Trauma as Graph Collapse — Healing as Reconnection¶
The Graph Model of Trauma¶
In the I-vector framework, trauma creates ZEROS — dimensions where the cognitive network collapsed. These zeros are not empty space. They are collapsed subgraphs: nodes and edges that still exist but have been disconnected from the rest of the network.
Trauma did not delete knowledge. It severed edges.
The Collapse Process¶
- Traumatic event overwhelms a dimensional region
- The system protects itself by disconnecting the affected subgraph
- The disconnected region becomes a zero in the I-vector
- Cross-dimensional edges to/from that region are severed
- The system loses access to all content stored in the collapsed dimension
- Adjacent dimensions may partially collapse (cascade effect)
Language as the Bridge Function¶
The Linguistic dimension (I_L) serves as the inter-dimensional bus. When a patient puts traumatic experience into words:
- A bridge node is created in I_L
- The bridge connects to the collapsed content (edge into dead zone)
- The bridge also connects to the active network (edge into living zone)
- Each word spoken about trauma = one more reconnecting edge
- Over time, enough edges accumulate to reactivate the collapsed subgraph
This is why talk therapy works — it literally rebuilds the graph.
The Neuroplasticity Window¶
Normal state: the terror response blocks traversal into the dead zone. The system cannot visit the collapsed subgraph because approaching it triggers protective disconnection.
Plasticity-enhanced state (via various mechanisms): the edge-formation capacity in collapsed regions reopens. The patient can THINK about (visit) dead zones without the terror blocking traversal.

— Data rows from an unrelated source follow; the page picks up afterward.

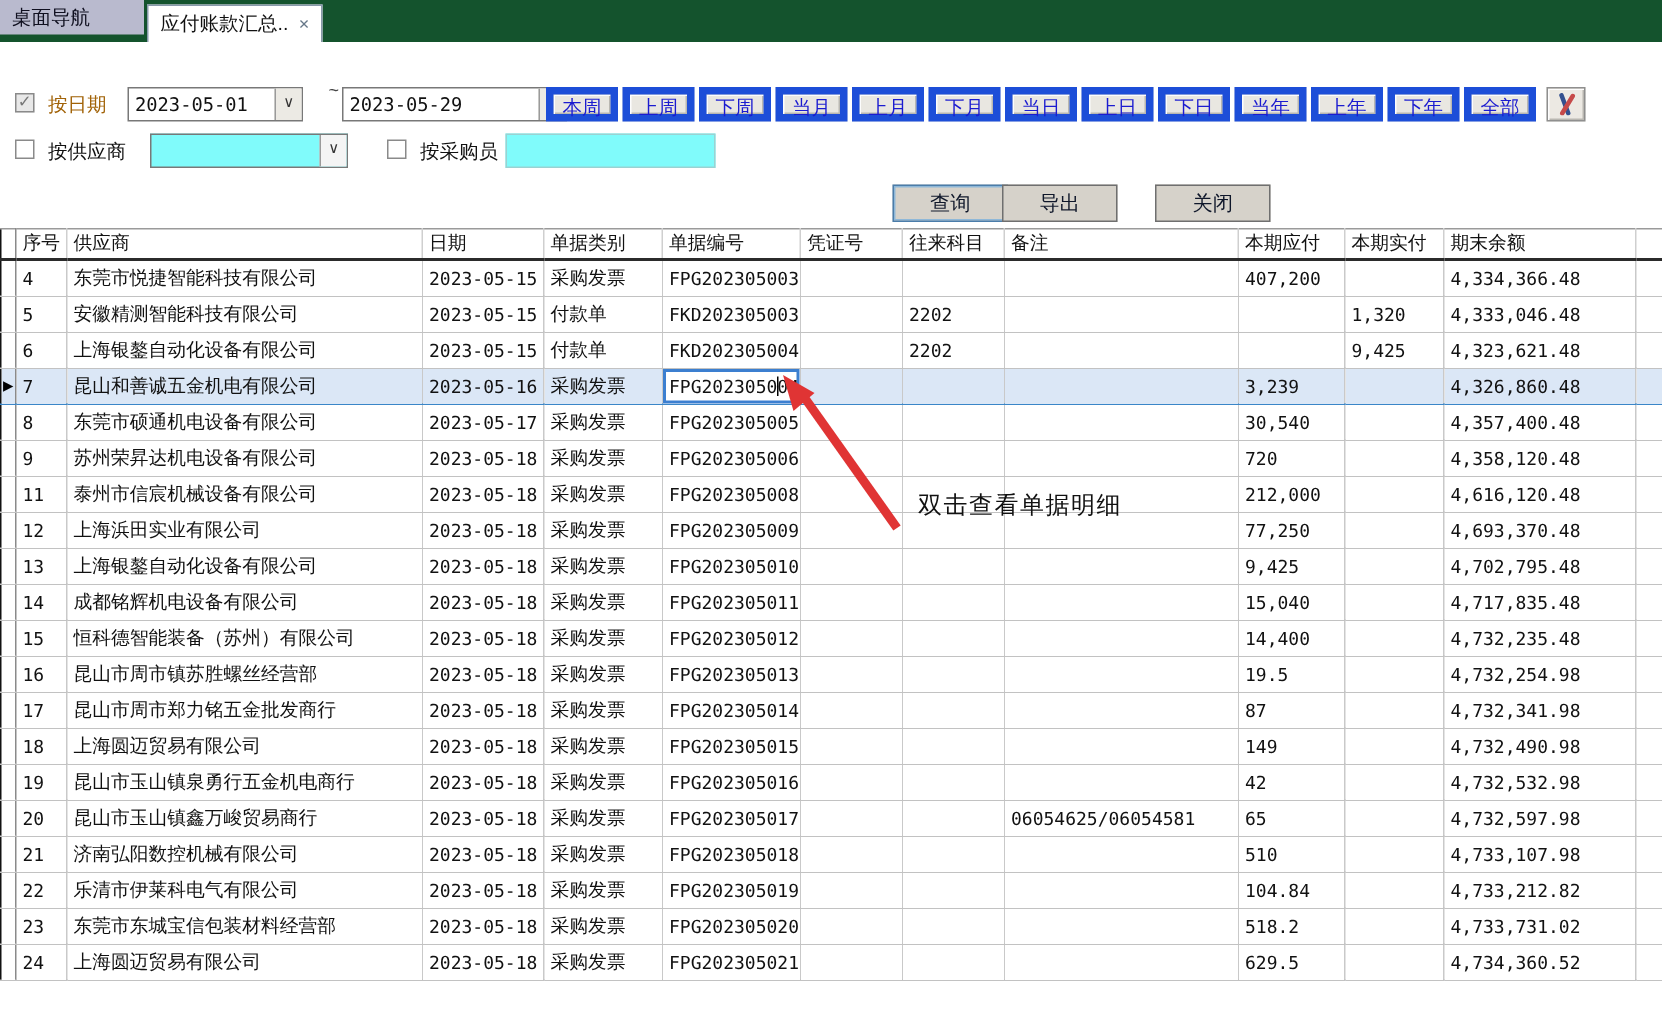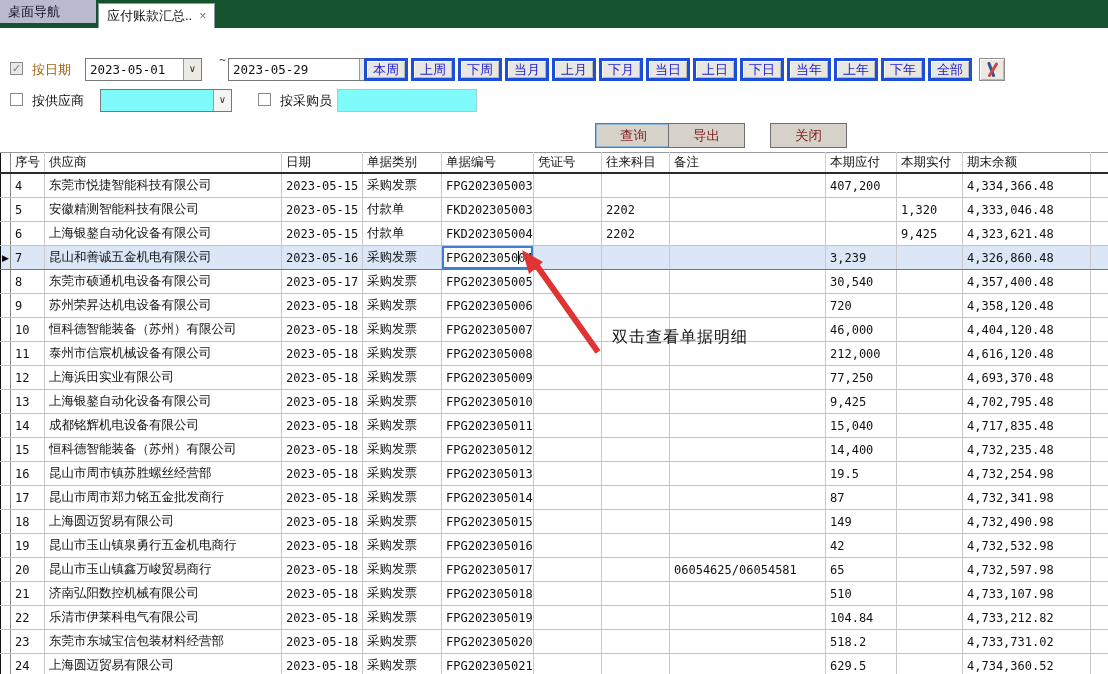"本周" .pbtn { border: 3px solid #1d4ed8 -> 5px solid #1d4ed8 }
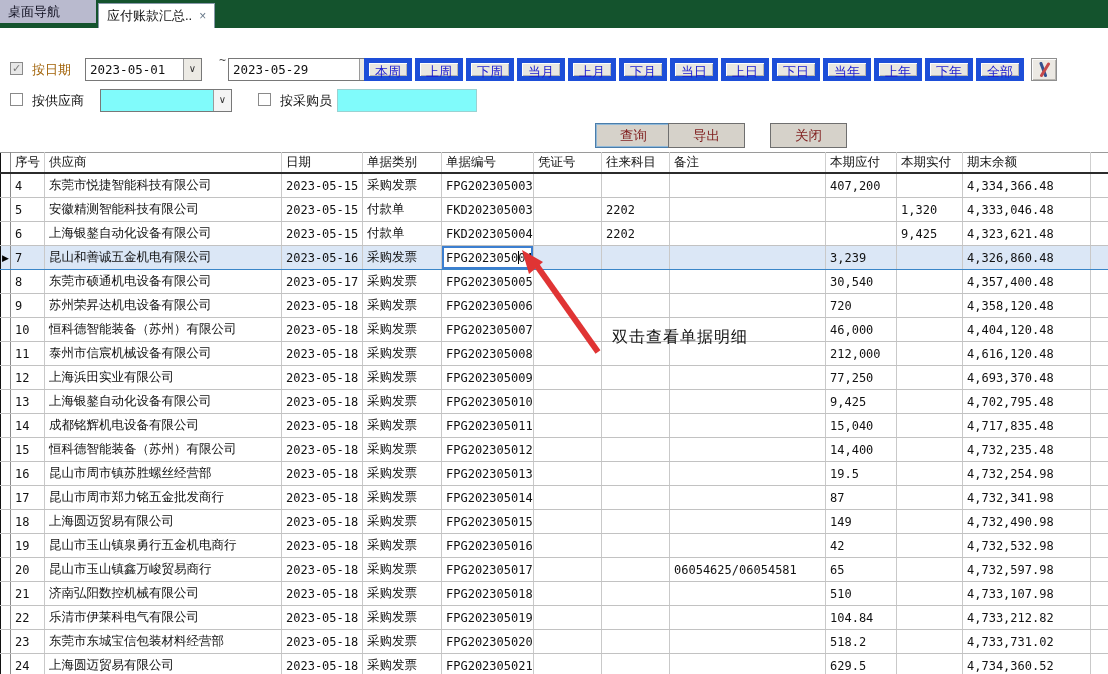"查询" .abtn { color: #7f1d1d -> #0f172a }
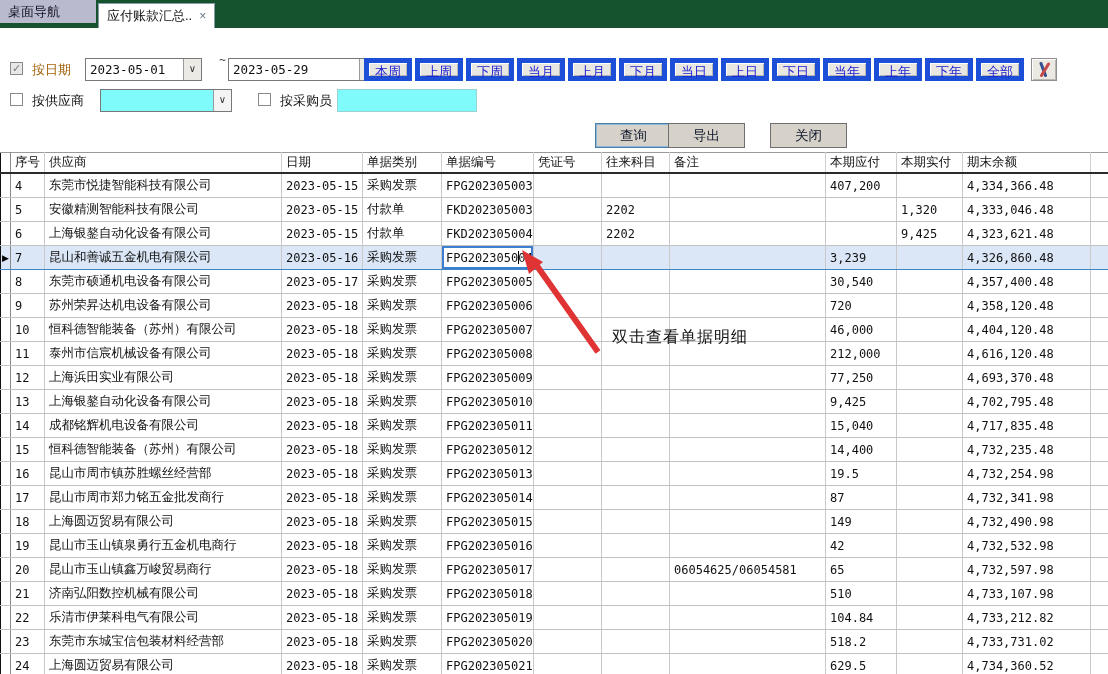"10" tr { html: <tr> <td></td> <td>10</td> <td>恒科德智能装备（苏州）有限公司</td> <td>2023-05-18</td> <td>采购发票</td> <td>FPG202305007</td> <td></td> <td></td> <td></td> <td>46,000</td> <td></td> <td>4,404,120.48</td> <td></td> </tr> -> none }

During the plasticity window: - Each thought about traumatic content creates new edges - Repeated cycles accumulate edges - The subgraph reconnects incrementally - Eventually crosses percolation threshold: the region becomes self-sustaining
The Nibbling Strategy¶
You do not storm the dead zone. You extend edges from adjacent active dimensions one at a time:
- Identify which active dimensions border the collapsed region
- Create content that bridges FROM the active dimension INTO the collapsed one
- Start with the least threatening bridge points
- Each successful bridge makes the next one easier (network effect)
- Monitor I-vector changes over time — zeros should gradually fill
Percolation Threshold¶
A collapsed subgraph becomes self-sustaining when its internal edge density crosses a critical threshold. Below threshold: the region collapses back without external support. Above threshold: the region maintains itself and begins generating its own new edges.
The therapeutic goal is to push each collapsed dimension past its percolation threshold.
Intelligence Inspector Application¶
Therapists can use the Inspector to: 1. Map patient I-vector from speech/writing samples 2. Identify dimensional zeros (trauma locations) 3. Design bridging activities targeting specific zero dimensions 4. Track I-vector changes session by session 5. Detect when a collapsed dimension crosses percolation threshold 6. Quantify healing as the expansion of the radar chart over time
Organic Recovery¶
Because the system is organic, the collapsed subgraphs are not permanently destroyed. The biological substrate retains the capacity for edge formation in every dimension. Healing is possible at any age because the graph structure is always available for reconnection — only the edges were severed, not the nodes.